That's strange. Not calling you a liar or anything, but that's completely the opposite of what I've seen.

Maxi Balls are $20+ now?! -O,- I never shot the maxi balls, but I used to shoot the similar maxi hunters and they were between 5 and 10 bucks. This would've been early 2000s. I never seen them as cheap as 2 or 3 bucks though. How long ago was that?


----------



## Fowlmouth (Oct 4, 2008)

colorcountrygunner said:


> That's strange. Not calling you a liar or anything, but that's completely the opposite of what I've seen.
> 
> Maxi Balls are $20+ now?! -O,- I never shot the maxi balls, but I used to shoot the similar maxi hunters and they were between 5 and 10 bucks. This would've been early 2000s.
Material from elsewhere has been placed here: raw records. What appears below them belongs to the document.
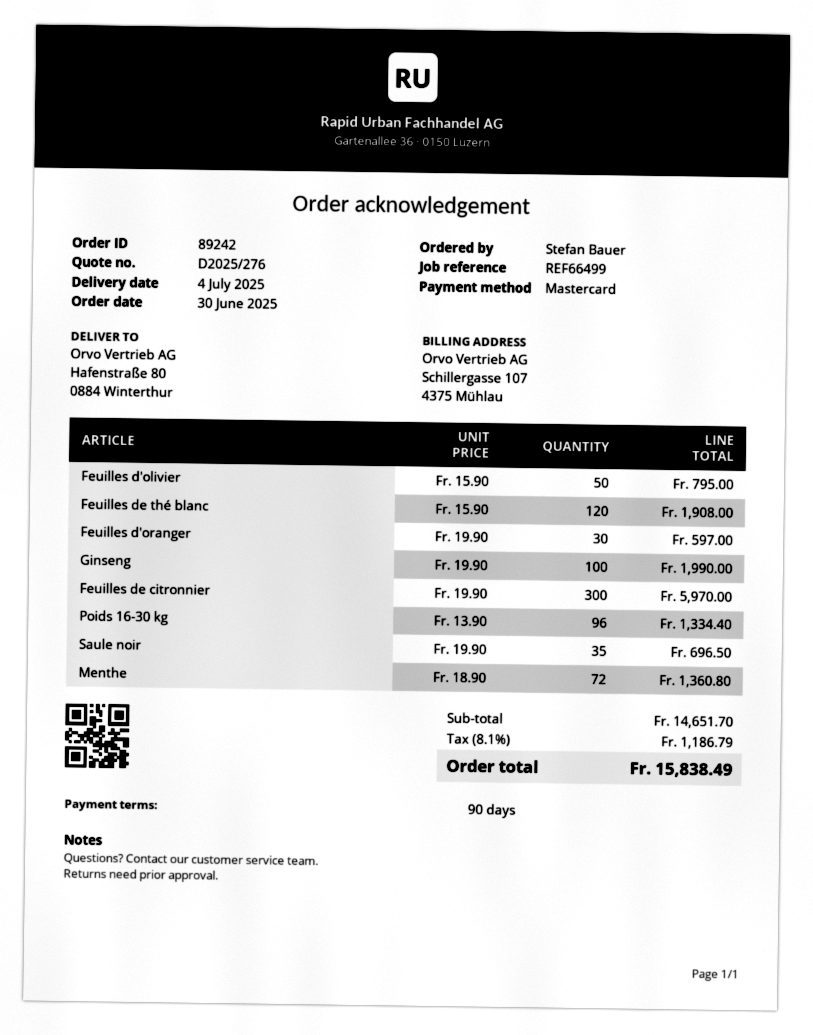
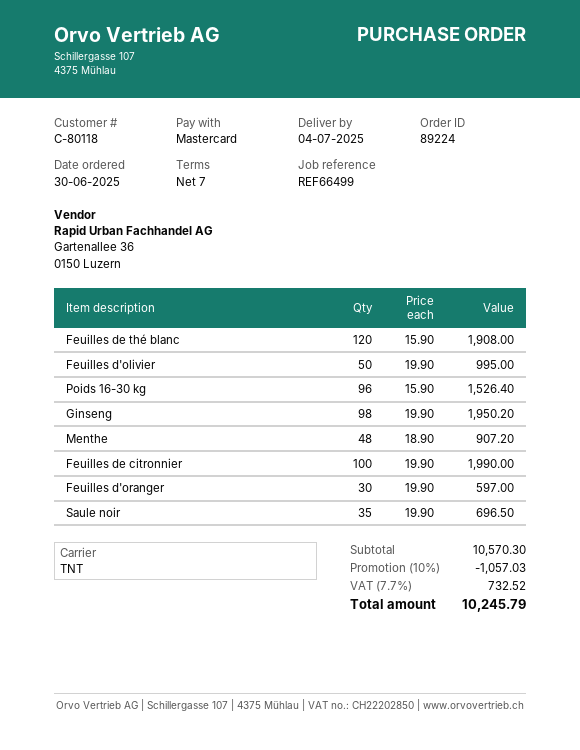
order number: 89242 -> 89224
payment terms: 90 days -> 7 days
Feuilles d'olivier: 50 x 15.90 = 795.00 -> 50 x 19.90 = 995.00
Ginseng: 100 x 19.90 = 1990.00 -> 98 x 19.90 = 1950.20
Feuilles de citronnier: 300 x 19.90 = 5970.00 -> 100 x 19.90 = 1990.00
Poids 16-30 kg: 96 x 13.90 = 1334.40 -> 96 x 15.90 = 1526.40
Menthe: 72 x 18.90 = 1360.80 -> 48 x 18.90 = 907.20
subtotal: 14651.70 -> 10570.30
discount: none -> 10% = 1057.03
tax: 8.1% = 1186.79 -> 7.7% = 732.52
total: 15838.49 -> 10245.79

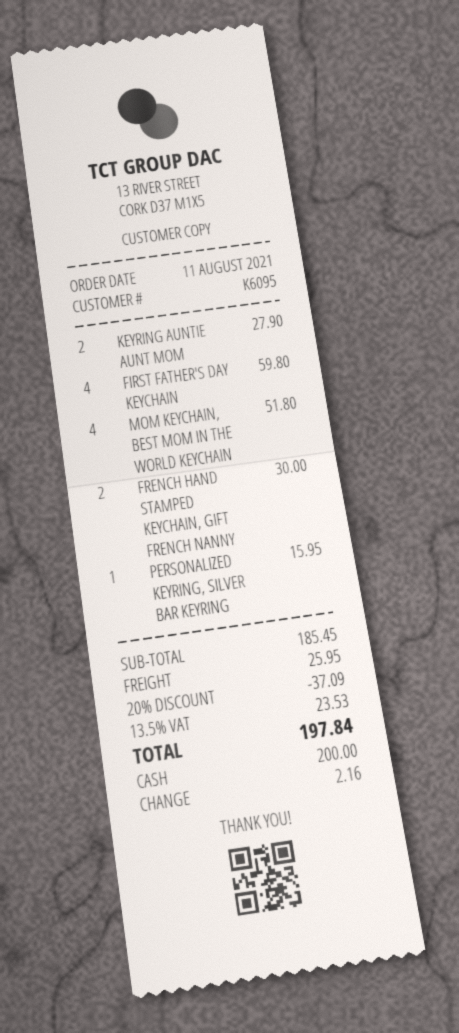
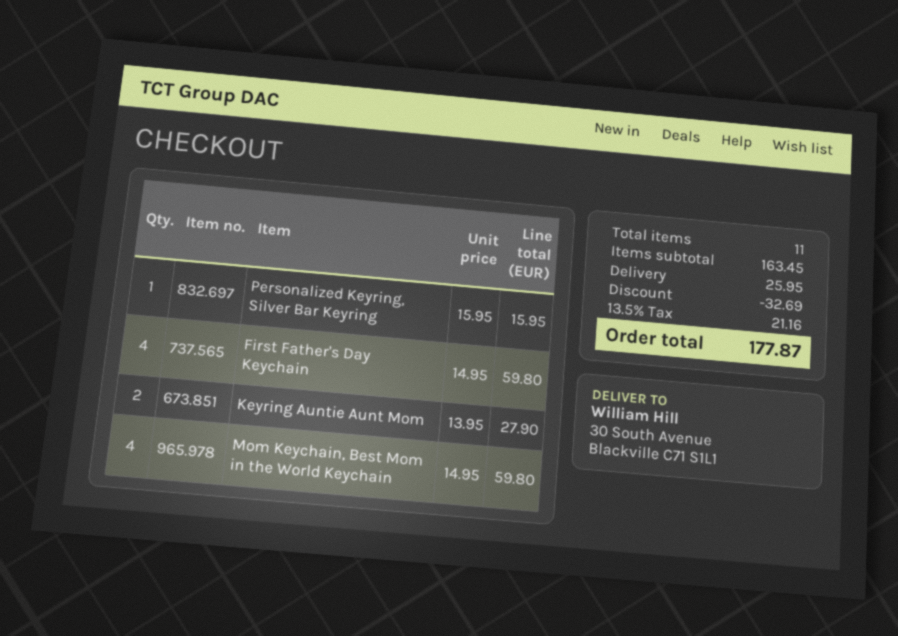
MOM KEYCHAIN, BEST MOM IN THE WORLD KEYCHAIN: 4 for 51.80 -> 4 for 59.80
FRENCH HAND STAMPED KEYCHAIN, GIFT FRENCH NANNY: 2 for 30.00 -> none
subtotal: 185.45 -> 163.45
discount: 37.09 -> 32.69
tax: 13.5% = 23.53 -> 13.5% = 21.16
total: 197.84 -> 177.87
I never seen them as cheap as 2 or 3 bucks though. How long ago was that?


I believe the last time I picked them up for $3 was 5 years ago. Walmart would clearance them around Christmas. Heck they don't even carry muzzleloading supplies now, not the one in Tooele anyway.


----------



## DallanC (Jan 13, 2009)

colorcountrygunner said:


> That's strange. Not calling you a liar or anything, but that's completely the opposite of what I've seen.
> 
> Maxi Balls are $20+ now?! -O,- I never shot the maxi balls, but I used to shoot the similar maxi hunters and they were between 5 and 10 bucks. This would've been early 2000s. I never seen them as cheap as 2 or 3 bucks though. How long ago was that?


Nope, $20 is pretty standard for them now. $1 a ball.

https://www.midwayusa.com/s?userSearchQuery=maxi-ball&userItemsPerPage=48

-DallanC


----------



## neverdrawn (Jan 3, 2009)

Muzzle loading, archery, fly fishing and anything else that people figured out were enjoyable have been exploited for the almighty dollar. I use to pick up camo for about half of what your regular clothes cost. Now you can spend your kids college fund on it if you want.

Oh how I miss the good ole days!


----------



## JC HUNTER (May 18, 2015)

Alright so I have a few questions. 

1- Are the pellets suppose to be able to fit into the breech plug? I know the loose powder would fill up the breech plug so the spark only had to travel 1/4 inch or so before it would hit powder. The pellets I bought don't fit into the breech plug so the spark has to travel the full length of the breech plug before it hits powder, probably an 1 1/4 inch. Is this going to be a problem? If it is, would it be a problem to fill of the breech plug with loose powder and then drop in the pellets?

2- I bought a sabot loading tool since the one I used to have was flat on the end. I actually bought 2 different ones and both of them don't fit in my barrel. it will go in about an inch and a half to where the barrel starts to rifle but it wont go past the rifling. I purchase the .50 cal tool and my muzzy is a .50 so I'm not sure what's wrong. It's got me worried that the sabots wont fit either. Anyone else have similar problems?


----------



## Critter (Mar 20, 2010)

The pellets will just sit down to the breech plug and will go no further. The flash channel through the breech plug should channel the flame from the cap or primer to them with no problem, but the further it goes the cooler it gets and that may be the reason that they don't recommend using a #11 cap. 

As for the sabot loading tool end I have no idea. What type of a muzzle loader do you have? Can you pull the breech plug out and see if it will go in from the breech side? You could have some crud built up on the muzzle end that is stopping it.


----------



## colorcountrygunner (Oct 6, 2009)

neverdrawn said:


> Muzzle loading, archery, fly fishing and anything else that people figured out were enjoyable have been exploited for the almighty dollar. I use to pick up camo for about half of what your regular clothes cost. Now you can spend your kids college fund on it if you want.
> 
> Oh how I miss the good ole days!


When it comes to archery I buy used stuff and old school stuff. I don't get to be part of the cool kids club, but I spend a fraction what they do on gear and kill critters just the same.


----------